Ibu saya dulu pernah bilang, makanlah seperlunya. Tubuh kita secara
ajaib sudah punya mekanisme tersendiri ketika tindakan kita sudah melampaui
parameter. Melalui rasa begah, mual, atau sesak napas, indikator yang begitu
mudah dikenali tetapi seringkali kita abaikan. Nah, yang terakhir ini mungkin
sering terjadi, ya? Engap, kalo kata orang Betawi.
Saya teringat teori pada Hukum Gossen dalam ilmu ekonomi. Lho, apa
hubungannya sama Ramadan? Ya, kurang lebih persis sama. Semakin banyak konsumsi
kita atas produk yang sama, kenikmatan yang kita rasakan grafiknya akan
berbanding terbalik, justru akan semakin menurun dan lama-kelamaan hilang.

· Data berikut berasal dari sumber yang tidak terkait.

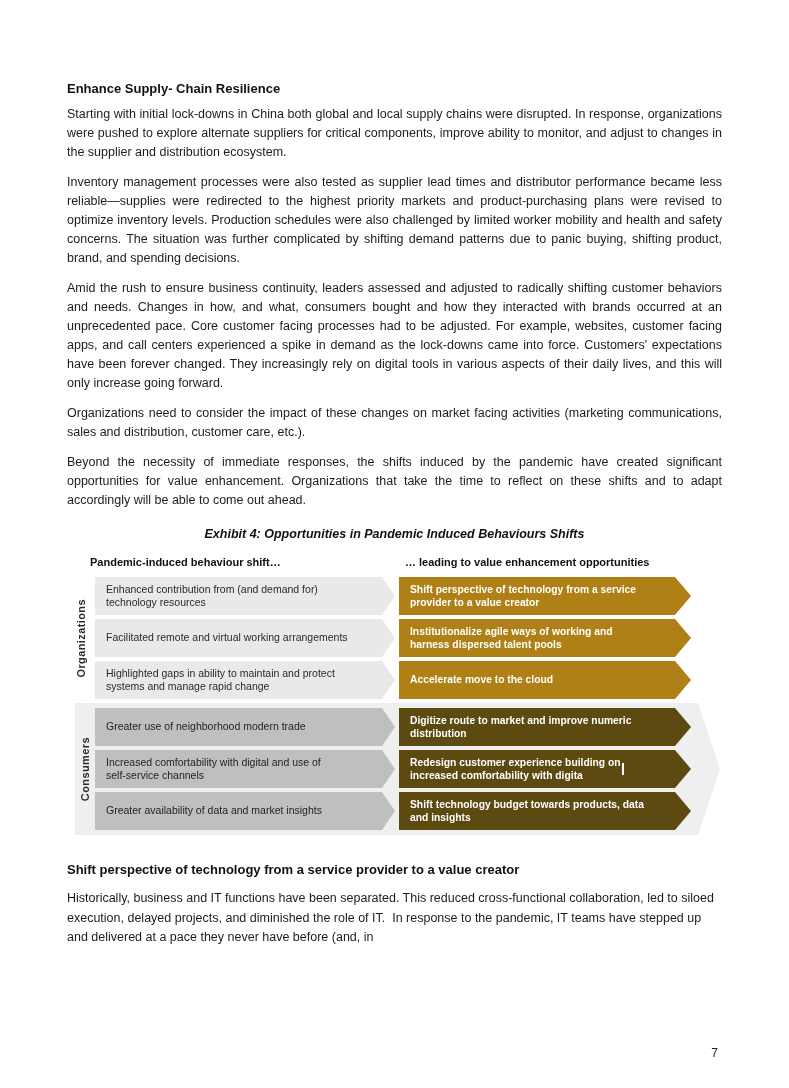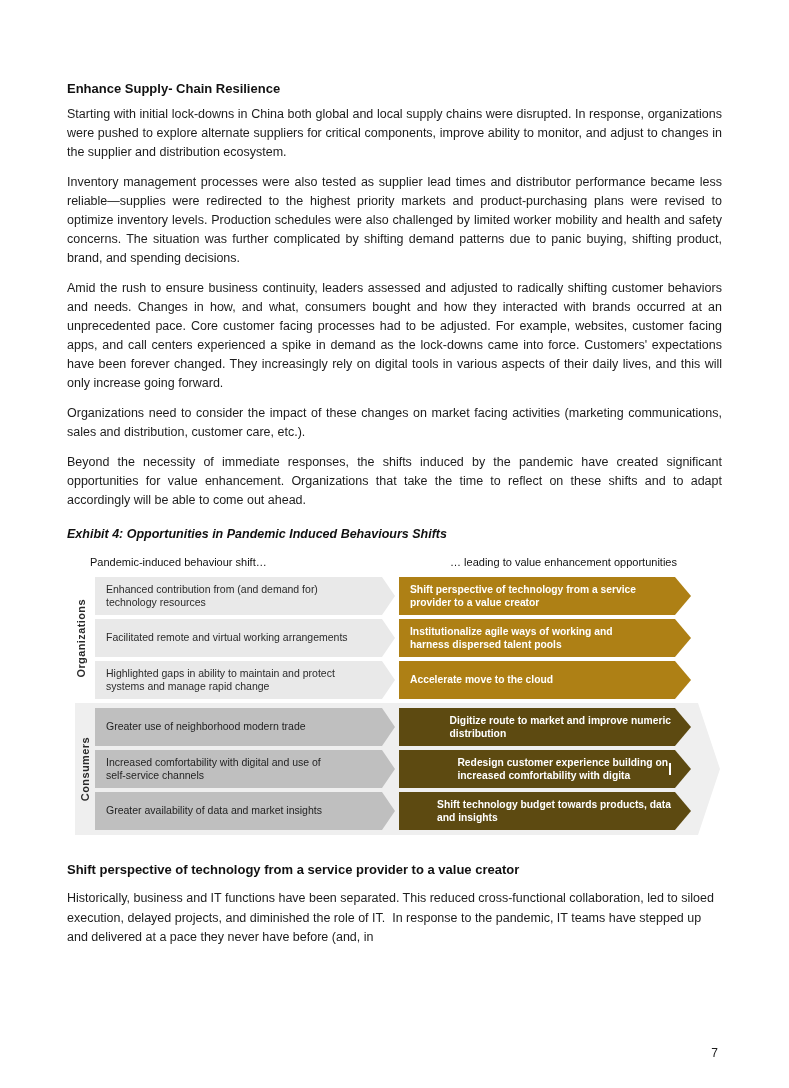"Exhibit 4: Opportunities in Pandemic" p.exhibit-title { text-align: none -> center }
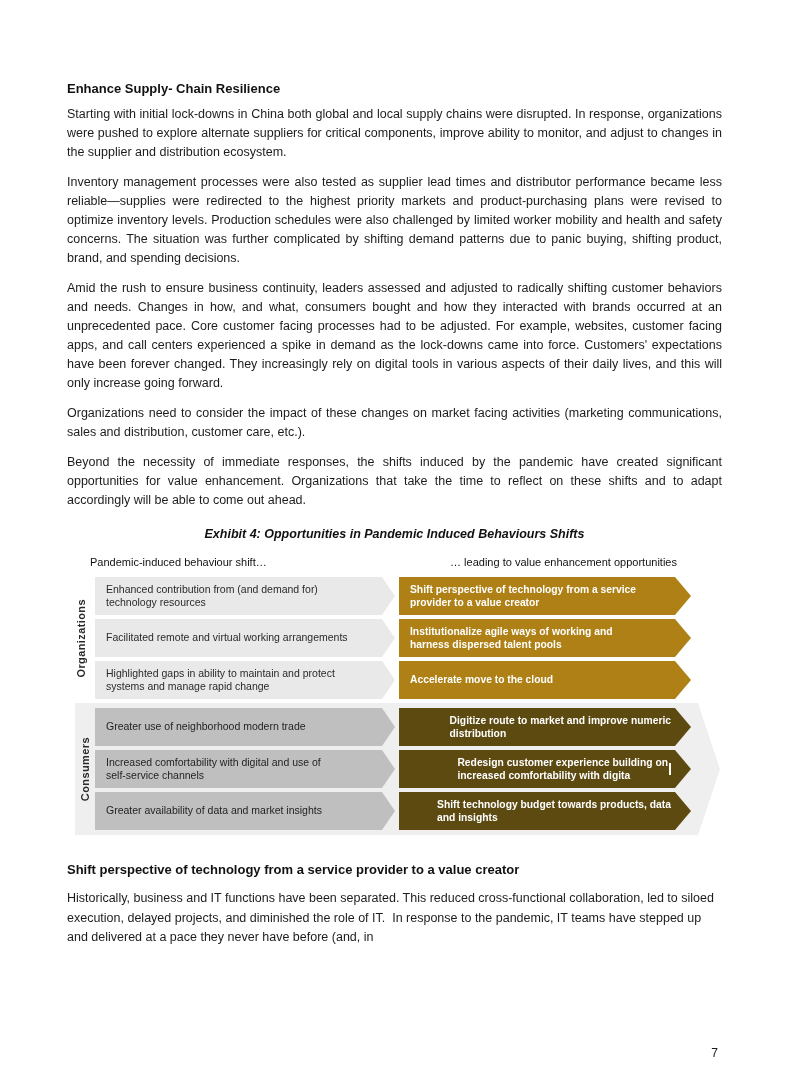"Pandemic-induced behaviour shift…" .dia-headers { font-weight: normal -> bold }
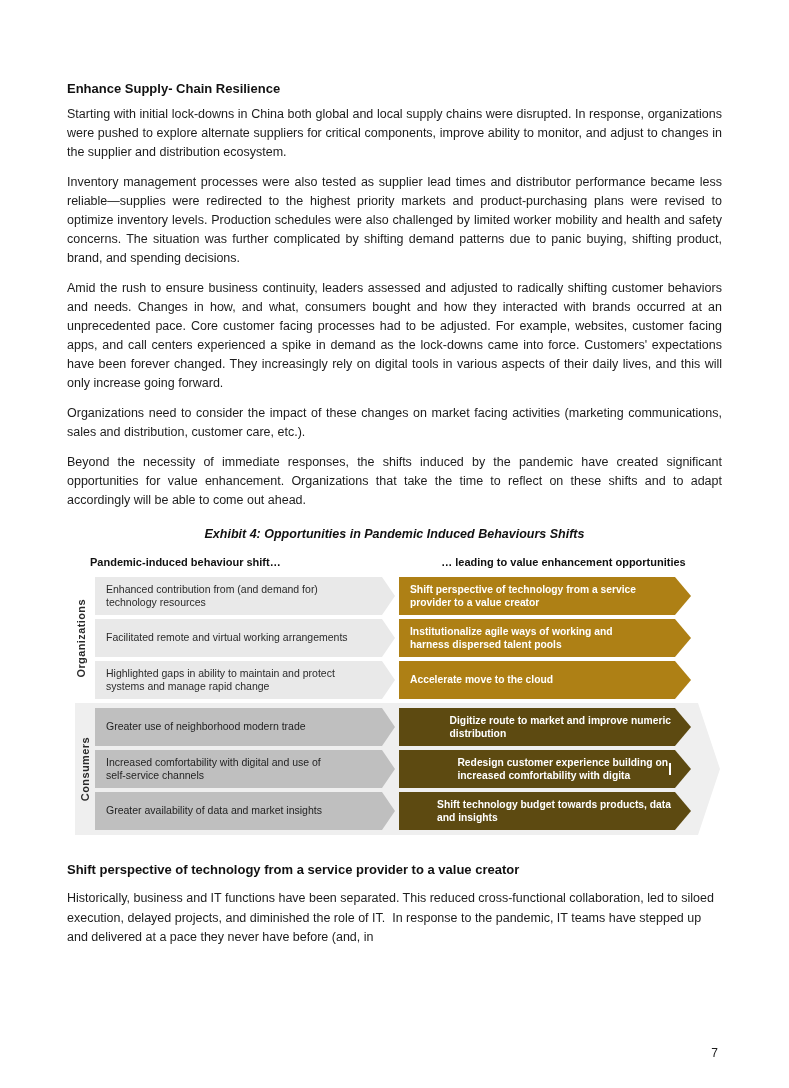"… leading to value enhancement" .hdr-right { text-align: center -> none }
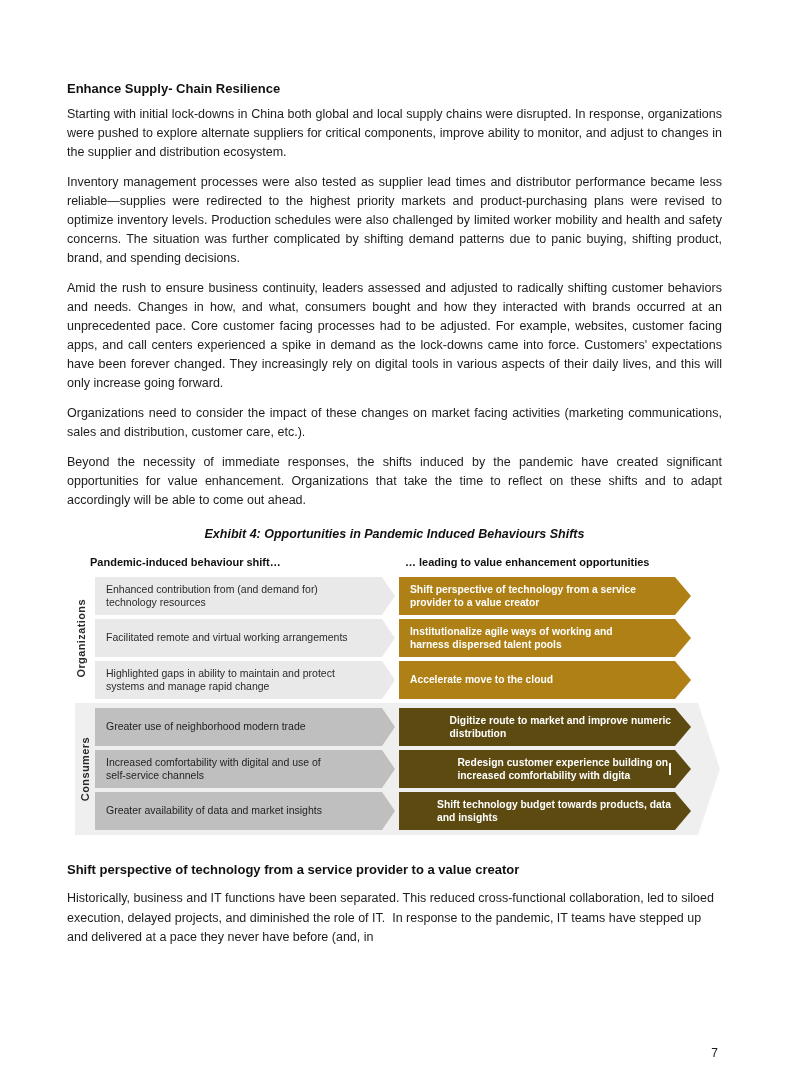"Digitize route to market and" .band .opp-arrow { justify-content: flex-end -> none }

Bukankah kalau kita makan terus-terusan, selain perut rasanya sudah mau
meledak, rasa makanan pun perlahan akan menjadi bland atau hambar? Engap, dan
eneg.
Pengaturan segala sikap dan tindakan sudah dirancang sedemikian rupa
oleh agama. Jika kita dianjurkan untuk makan seperlunya, hanya makan ketika
lapar dan berhenti sebelum kenyang, hal itu tak hanya untuk kebaikan kesehatan
semata, tetapi juga untuk menjaga kenikmatan atas makanan itu. Bukankah dari
kenikmatan maka akan terbit rasa syukur? Bukankah kita cenderung lebih mudah bersyukur
ketika diberikan nikmat, daripada ketika menerima musibah? Ah, tapi dasar kita,
seringkali kalau sudah di depan hamparan beragam menu berbuka, lupa sudah
mensyukuri hal-hal sesederhana "Alhamdulillah, masih dikasih napas sampai
Magrib tiba." Main hajar saja, mengedepankan nafsu dan perut yang sudah
meronta-ronta.
Semua yang berlebihan itu tak baik. Begitu semua agama mengajarkan. Saya
pun tak alim-alim betul orangnya, tetapi saya setuju dengan ajaran itu.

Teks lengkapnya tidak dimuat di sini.